▸ Description of the task
Exactly as they appear below, repeat the lines from the one with "discount: 20% = 65.49 -> 5% = 9.97" through the one with "total: 261.98 -> 194.27", and no others.
[Extracted material Boundary: Start]
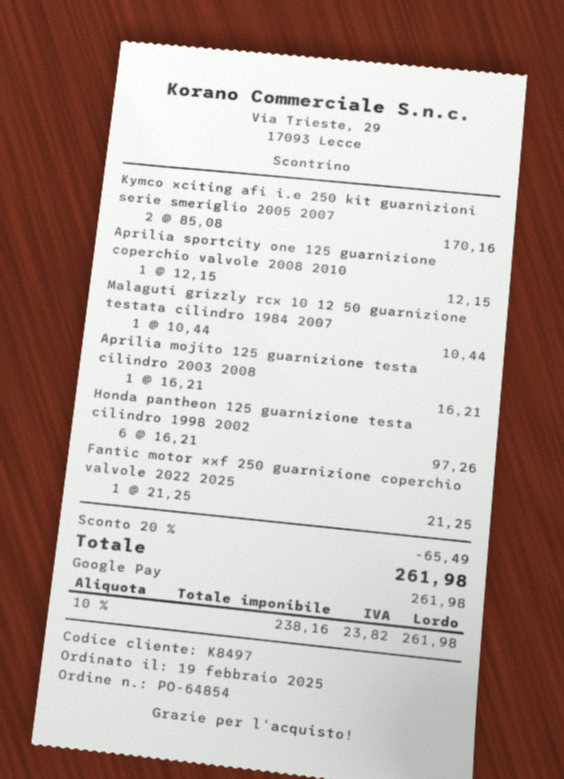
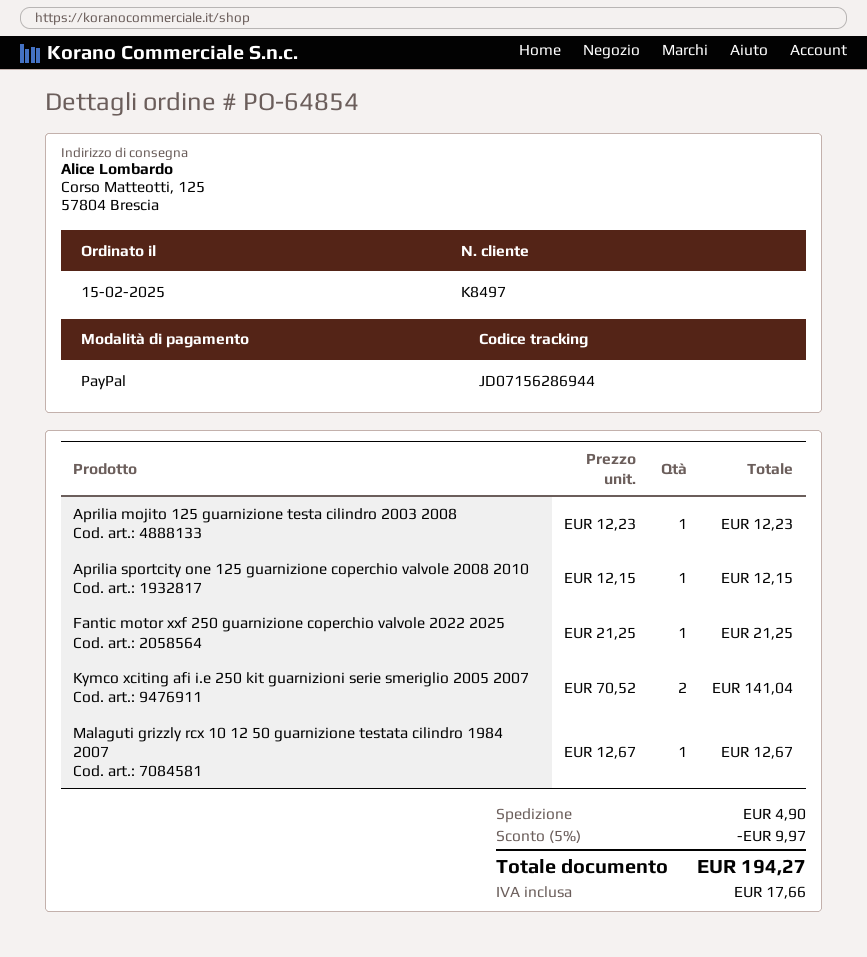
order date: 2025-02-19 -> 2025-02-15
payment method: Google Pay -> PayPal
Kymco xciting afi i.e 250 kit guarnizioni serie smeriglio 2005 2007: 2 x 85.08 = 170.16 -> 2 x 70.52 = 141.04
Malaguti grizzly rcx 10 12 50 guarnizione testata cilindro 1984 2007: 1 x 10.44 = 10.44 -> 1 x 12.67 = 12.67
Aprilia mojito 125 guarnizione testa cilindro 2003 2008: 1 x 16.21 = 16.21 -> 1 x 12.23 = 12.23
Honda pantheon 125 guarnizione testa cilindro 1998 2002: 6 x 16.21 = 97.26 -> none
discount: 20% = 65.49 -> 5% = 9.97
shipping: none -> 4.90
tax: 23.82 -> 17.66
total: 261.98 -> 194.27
[Extracted material Boundary: End]
[Extracted material Boundary: Start]
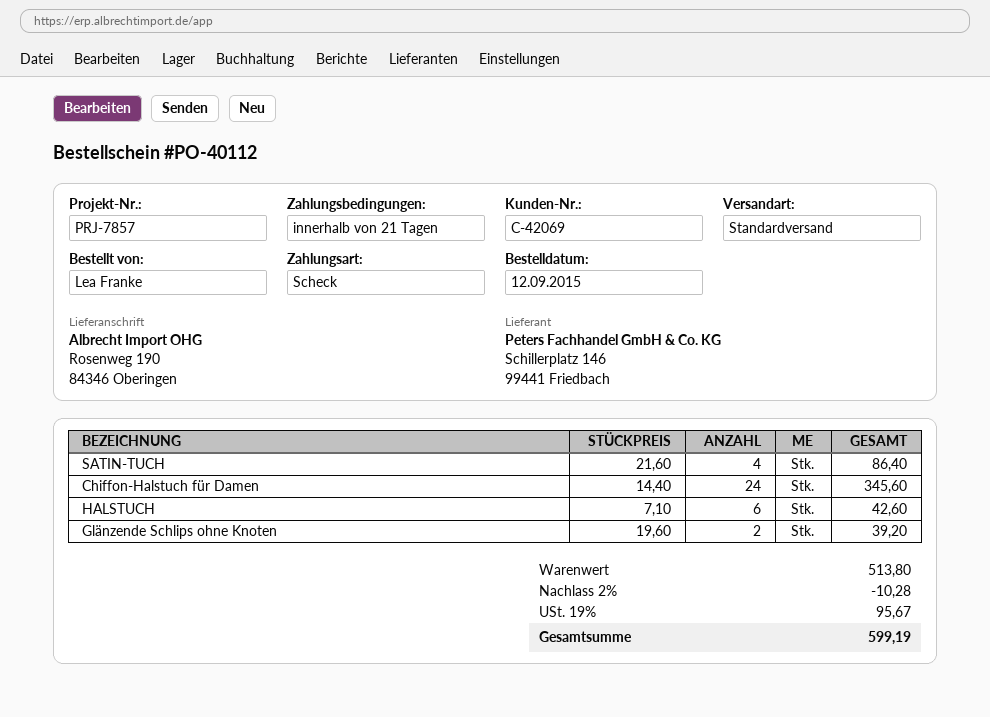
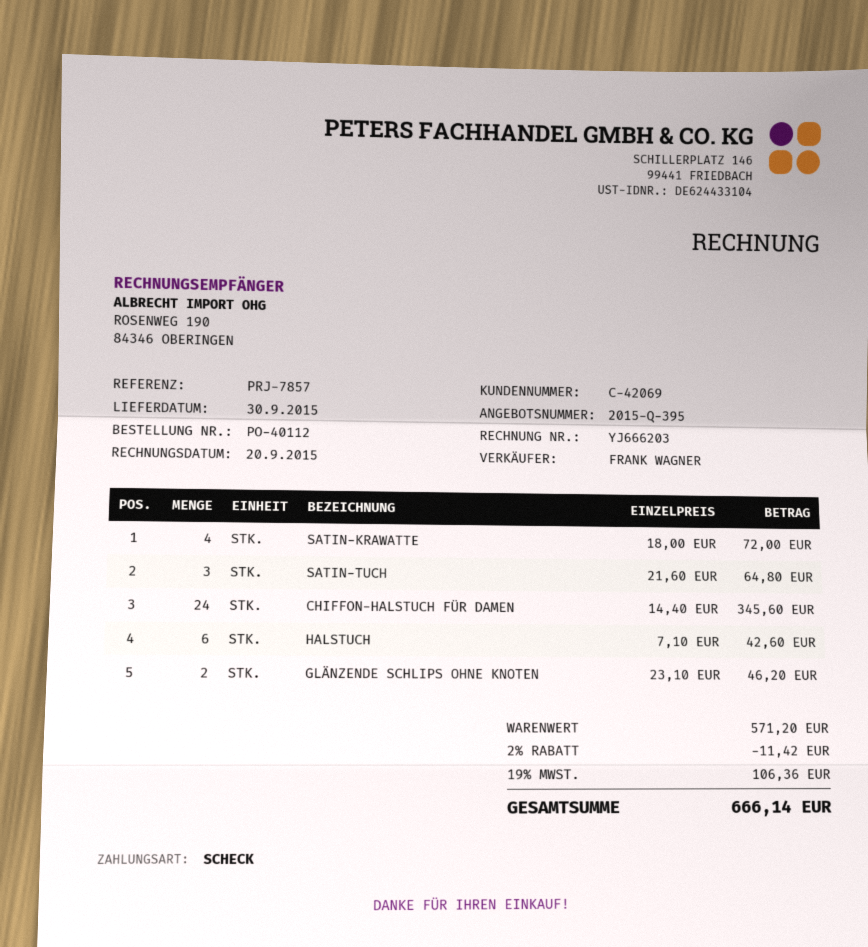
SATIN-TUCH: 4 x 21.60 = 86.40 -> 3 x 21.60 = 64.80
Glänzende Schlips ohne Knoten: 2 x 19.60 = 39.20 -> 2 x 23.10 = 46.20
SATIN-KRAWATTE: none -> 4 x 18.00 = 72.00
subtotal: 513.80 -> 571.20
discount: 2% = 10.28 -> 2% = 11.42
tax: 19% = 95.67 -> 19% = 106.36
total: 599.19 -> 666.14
[Extracted material Boundary: End]
▸ Expected answer
discount: 20% = 65.49 -> 5% = 9.97
shipping: none -> 4.90
tax: 23.82 -> 17.66
total: 261.98 -> 194.27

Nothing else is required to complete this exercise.